[Stored data]
BEGIN

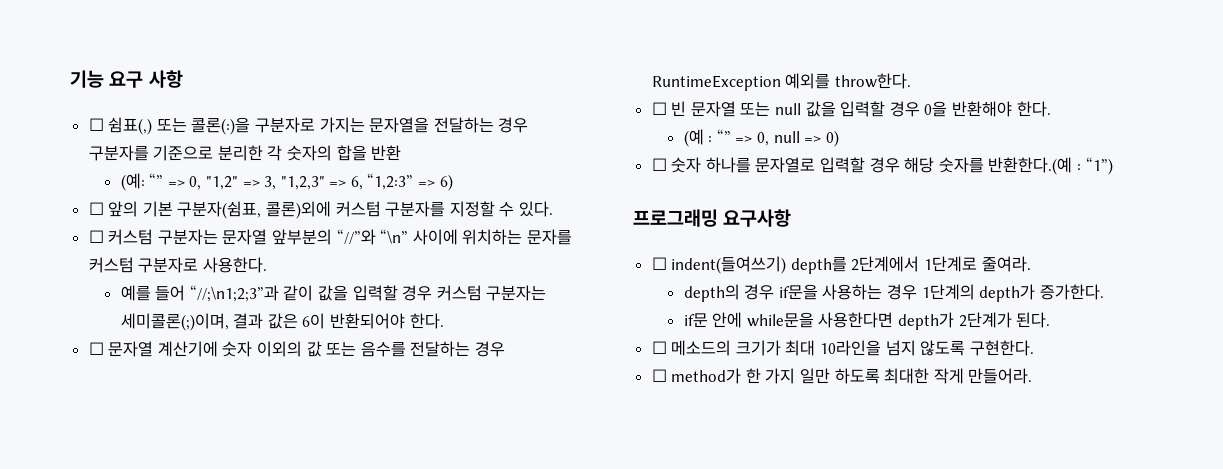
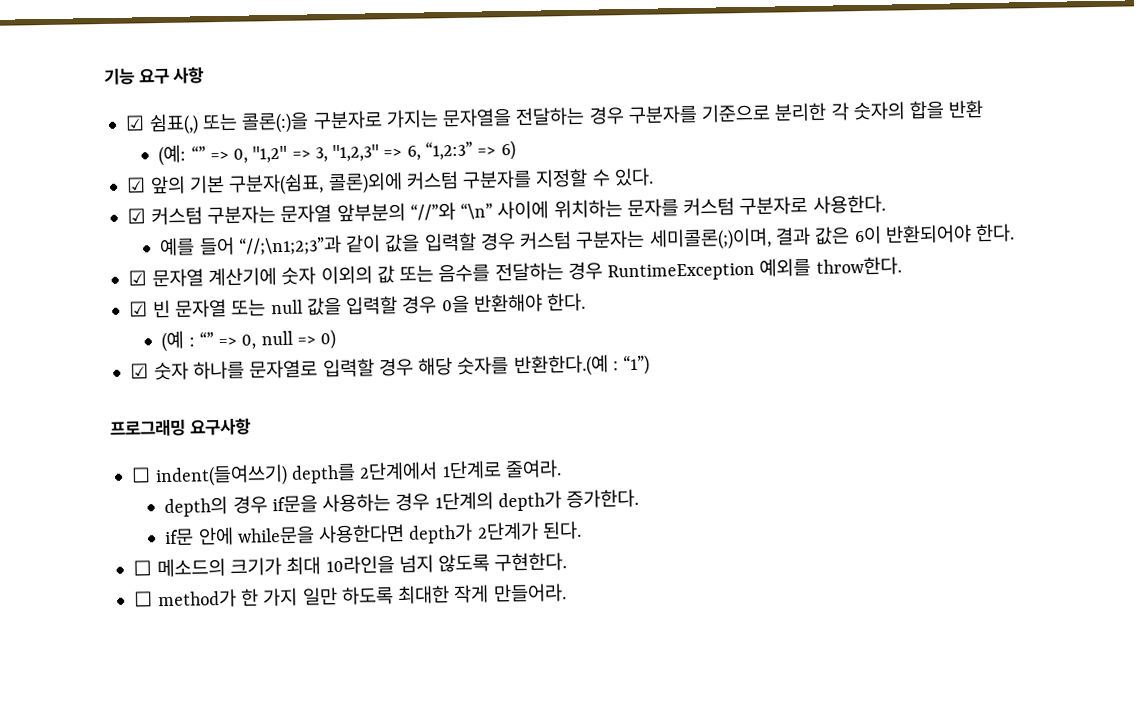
- ☐ 쉼표(,) 또는 콜론(:)을 구분자로 가지는 문자열을 전달하는 경우 구분자를 기준으로 분리한 각 숫자의 합을 반환
+ ☑ 쉼표(,) 또는 콜론(:)을 구분자로 가지는 문자열을 전달하는 경우 구분자를 기준으로 분리한 각 숫자의 합을 반환
- ☐ 앞의 기본 구분자(쉼표, 콜론)외에 커스텀 구분자를 지정할 수 있다.
+ ☑ 앞의 기본 구분자(쉼표, 콜론)외에 커스텀 구분자를 지정할 수 있다.
- ☐ 커스텀 구분자는 문자열 앞부분의 “//”와 “\n” 사이에 위치하는 문자를 커스텀 구분자로 사용한다.
+ ☑ 커스텀 구분자는 문자열 앞부분의 “//”와 “\n” 사이에 위치하는 문자를 커스텀 구분자로 사용한다.
- ☐ 문자열 계산기에 숫자 이외의 값 또는 음수를 전달하는 경우 RuntimeException 예외를 throw한다.
+ ☑ 문자열 계산기에 숫자 이외의 값 또는 음수를 전달하는 경우 RuntimeException 예외를 throw한다.
- ☐ 빈 문자열 또는 null 값을 입력할 경우 0을 반환해야 한다.
+ ☑ 빈 문자열 또는 null 값을 입력할 경우 0을 반환해야 한다.
- ☐ 숫자 하나를 문자열로 입력할 경우 해당 숫자를 반환한다.(예 : “1”)
+ ☑ 숫자 하나를 문자열로 입력할 경우 해당 숫자를 반환한다.(예 : “1”)

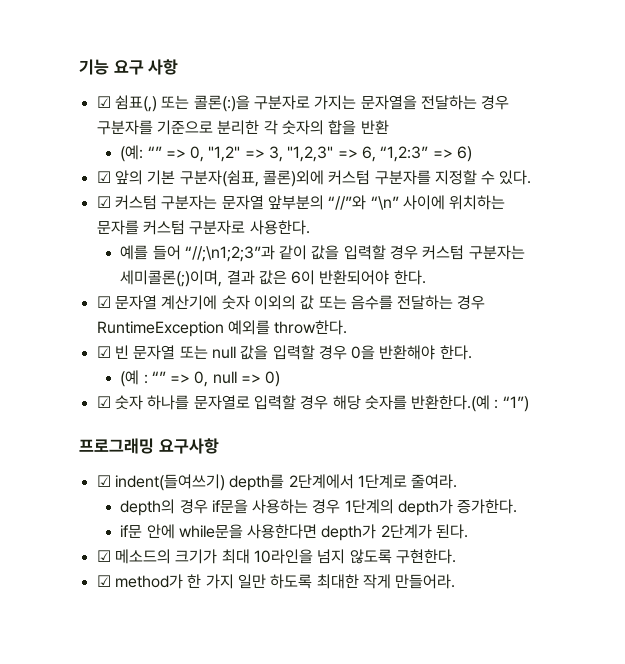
- ☐ indent(들여쓰기) depth를 2단계에서 1단계로 줄여라.
+ ☑ indent(들여쓰기) depth를 2단계에서 1단계로 줄여라.
- ☐ 메소드의 크기가 최대 10라인을 넘지 않도록 구현한다.
+ ☑ 메소드의 크기가 최대 10라인을 넘지 않도록 구현한다.
- ☐ method가 한 가지 일만 하도록 최대한 작게 만들어라.
+ ☑ method가 한 가지 일만 하도록 최대한 작게 만들어라.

END

Beginning at the line above that contains "- ☐ 빈 문자열 또는 null 값을 입력할 경우 0을 반환해야 한다." and going on through the line that contains "- ☐ indent(들여쓰기) depth를 2단계에서 1단계로 줄여라.", please copy every line exactly, leaving the pictures out and adding nothing.

- ☐ 빈 문자열 또는 null 값을 입력할 경우 0을 반환해야 한다.
+ ☑ 빈 문자열 또는 null 값을 입력할 경우 0을 반환해야 한다.
- ☐ 숫자 하나를 문자열로 입력할 경우 해당 숫자를 반환한다.(예 : “1”)
+ ☑ 숫자 하나를 문자열로 입력할 경우 해당 숫자를 반환한다.(예 : “1”)

- ☐ indent(들여쓰기) depth를 2단계에서 1단계로 줄여라.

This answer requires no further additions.